Должно быть, Гордийе заметила испуг на наших лицах.

— Это правда, такой брак не длится вечно, — подтвердила она, — но волей Аллаха в этом мире ничто не вечно. А это замужество может принести вам деньги, которые вы не заработаете нигде.

Торговые склонности в моей матери не притупились. Она выпрямилась, в глазах появилась свирепость. Сейчас она выглядела как в тот день, когда заламывала высокую цену женщинам из гарема.

— Сколько? — стальным голосом спросила она.

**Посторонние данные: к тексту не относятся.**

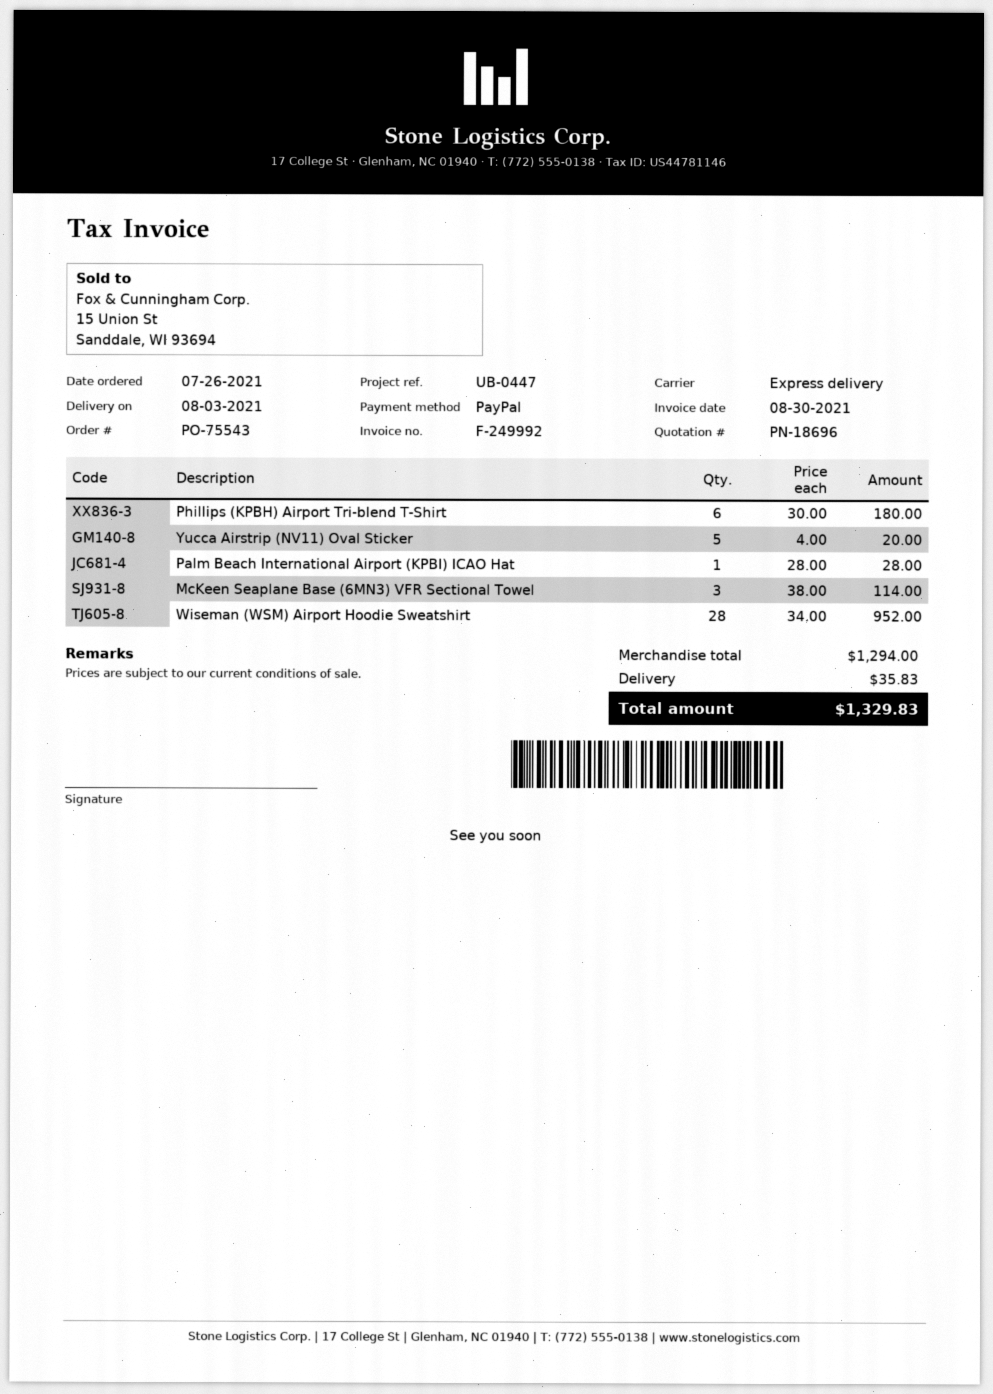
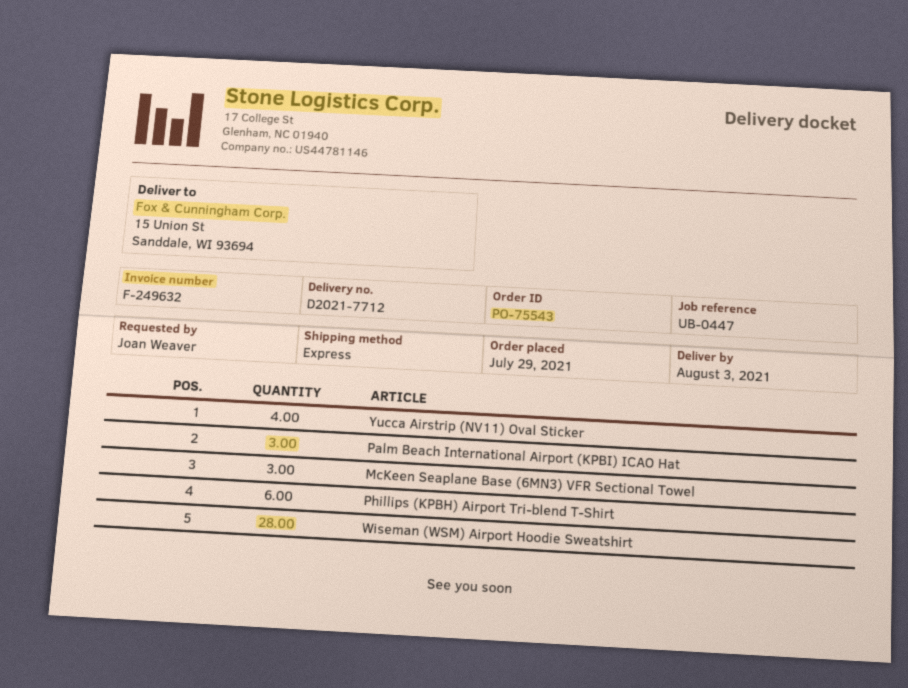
order date: 2021-07-26 -> 2021-07-29
invoice number: F-249992 -> F-249632
Yucca Airstrip (NV11) Oval Sticker: 5 -> 4
Palm Beach International Airport (KPBI) ICAO Hat: 1 -> 3

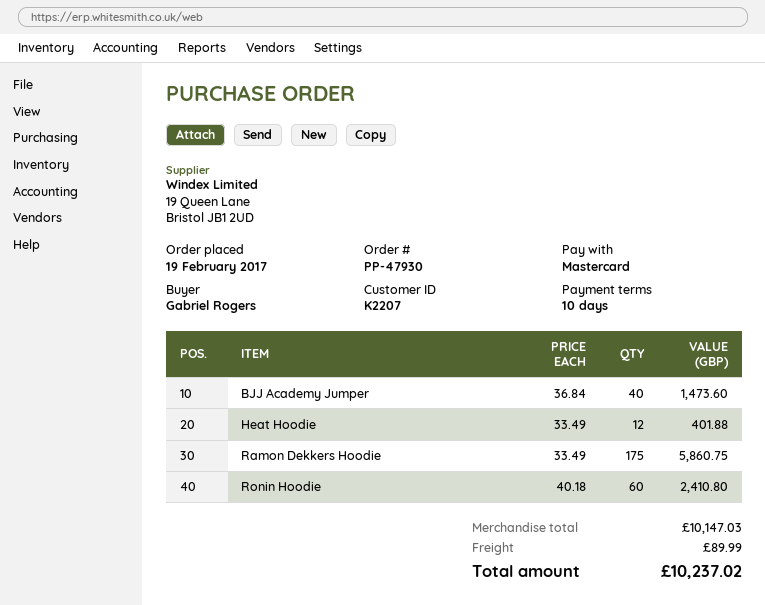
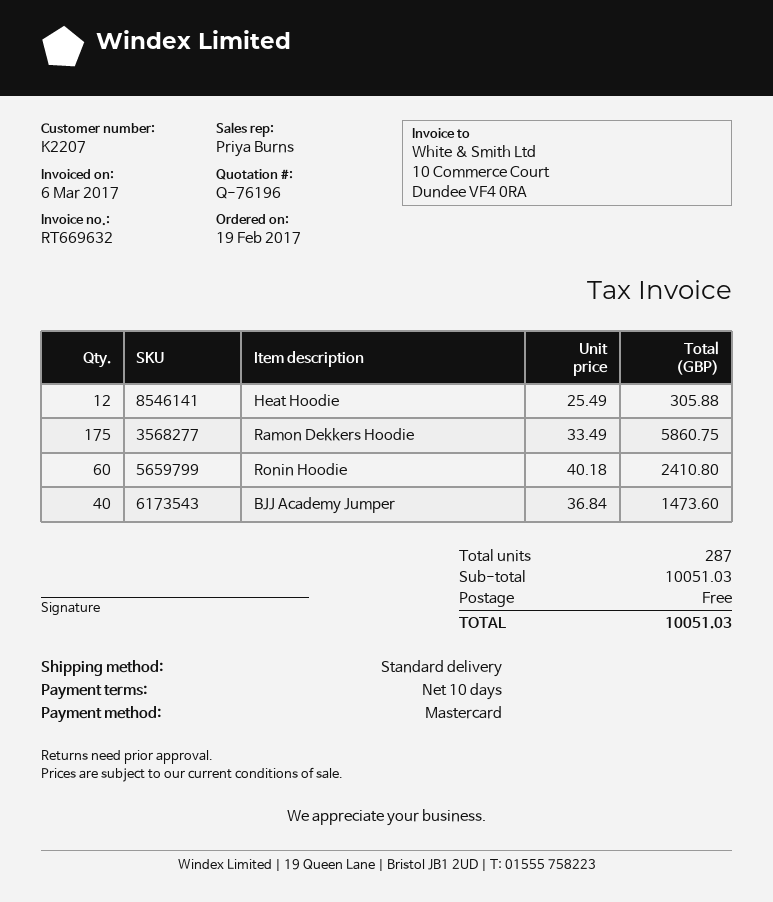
Heat Hoodie: 12 x 33.49 = 401.88 -> 12 x 25.49 = 305.88
subtotal: 10147.03 -> 10051.03
shipping: 89.99 -> 0.00
total: 10237.02 -> 10051.03

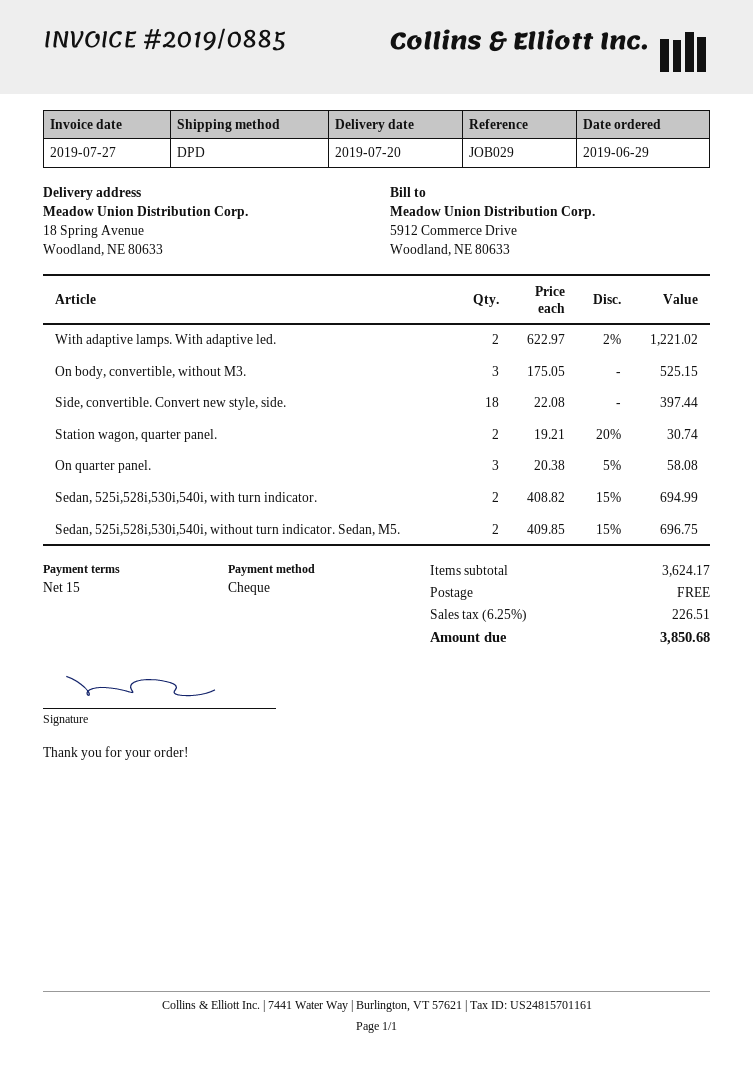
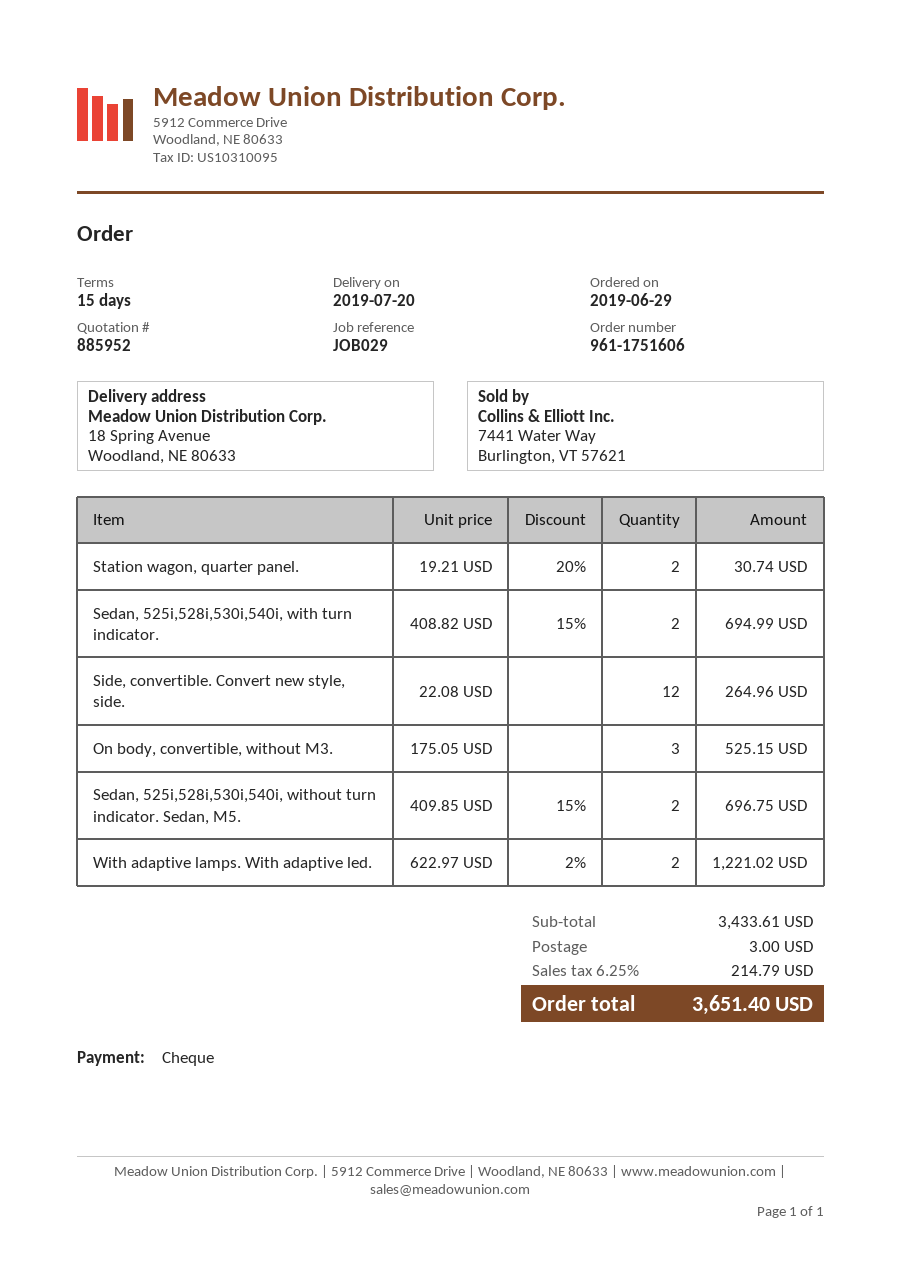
Side, convertible. Convert new style, side.: 18 x 22.08 = 397.44 -> 12 x 22.08 = 264.96
On quarter panel.: 3 x 20.38 - 5% = 58.08 -> none
subtotal: 3624.17 -> 3433.61
shipping: 0.00 -> 3.00
tax: 6.25% = 226.51 -> 6.25% = 214.79
total: 3850.68 -> 3651.40

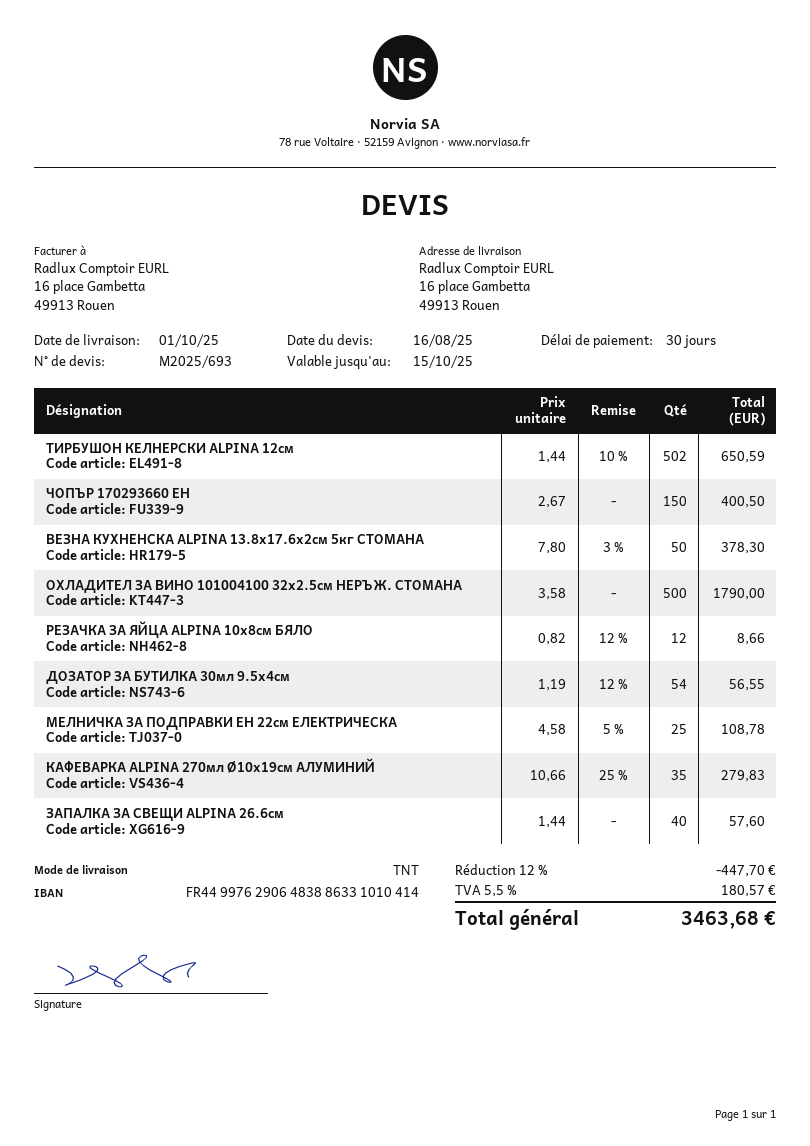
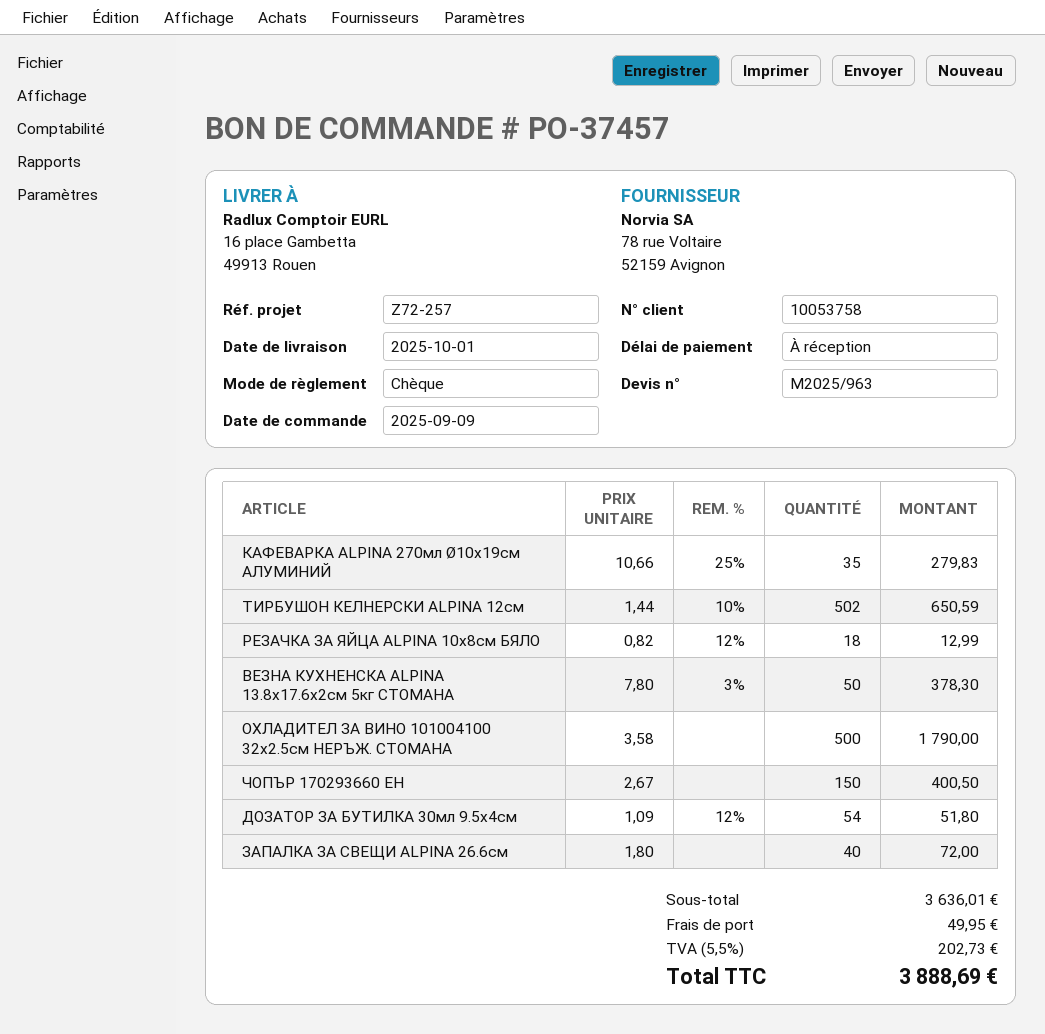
quote number: M2025/693 -> M2025/963
payment terms: 30 days -> on receipt
РЕЗАЧКА ЗА ЯЙЦА ALPINA 10х8см БЯЛО: 12 x 0.82 - 12% = 8.66 -> 18 x 0.82 - 12% = 12.99
ДОЗАТОР ЗА БУТИЛКА 30мл 9.5х4см: 54 x 1.19 - 12% = 56.55 -> 54 x 1.09 - 12% = 51.80
МЕЛНИЧКА ЗА ПОДПРАВКИ ЕН 22см ЕЛЕКТРИЧЕСКА: 25 x 4.58 - 5% = 108.78 -> none
ЗАПАЛКА ЗА СВЕЩИ ALPINA 26.6см: 40 x 1.44 = 57.60 -> 40 x 1.80 = 72.00
discount: 12% = 447.70 -> none
shipping: none -> 49.95
tax: 5.5% = 180.57 -> 5.5% = 202.73
total: 3463.68 -> 3888.69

Гостахам развернул письмо и прочел сумму. Столько же Ферейдун заплатил Гостахаму за ковер. Очень приличные деньги для нас, но недостаточно приличные, чтобы купить нашу независимость.

— Мало. Моя дочь потеряет девственность, и кто потом захочет взять ее в жены? Лучше найти ей мужа на всю жизнь.

Гостахам хотел было согласиться, но Гордийе опередила его:

— Ты хочешь сказать, что лучше отдала бы ее сыну пекаря с волосатыми руками, которые будут вечно в муке, чем человеку богатому? Не забывай, что сигэ можно возобновлять. Если твоя дочь угодит Ферейдуну, он может оставить ее рядом надолго. И каждый раз он будет платить установленную сумму. Он также может дарить ей драгоценности или даже дом. Если она удачлива и умна, то этот союз будет очень выгодным.